■ Data:
-- Opening Marker --

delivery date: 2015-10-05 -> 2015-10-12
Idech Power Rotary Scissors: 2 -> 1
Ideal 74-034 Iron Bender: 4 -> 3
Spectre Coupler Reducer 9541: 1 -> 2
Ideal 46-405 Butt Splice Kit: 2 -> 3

-- Closing Marker --
-- Opening Marker --

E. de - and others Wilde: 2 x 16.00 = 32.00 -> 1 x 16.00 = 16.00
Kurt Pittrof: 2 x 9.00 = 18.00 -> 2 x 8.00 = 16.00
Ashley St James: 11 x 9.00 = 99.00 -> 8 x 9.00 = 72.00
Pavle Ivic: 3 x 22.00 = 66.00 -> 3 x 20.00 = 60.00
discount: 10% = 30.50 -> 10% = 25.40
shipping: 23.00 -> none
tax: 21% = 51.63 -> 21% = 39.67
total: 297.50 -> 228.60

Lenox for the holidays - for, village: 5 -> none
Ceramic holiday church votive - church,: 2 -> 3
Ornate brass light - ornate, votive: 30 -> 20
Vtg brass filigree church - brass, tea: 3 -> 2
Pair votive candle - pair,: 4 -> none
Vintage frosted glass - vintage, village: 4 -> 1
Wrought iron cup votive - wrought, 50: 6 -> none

-- Closing Marker --

■ Work item: Look above for the line holding "delivery date: 2015-10-05 -> 2015-10-12" and the line holding "Ideal 46-405 Butt Splice Kit: 2 -> 3", then output exactly those two lines and every line between them, nothing more.

■ Response for this exercise:
delivery date: 2015-10-05 -> 2015-10-12
Idech Power Rotary Scissors: 2 -> 1
Ideal 74-034 Iron Bender: 4 -> 3
Spectre Coupler Reducer 9541: 1 -> 2
Ideal 46-405 Butt Splice Kit: 2 -> 3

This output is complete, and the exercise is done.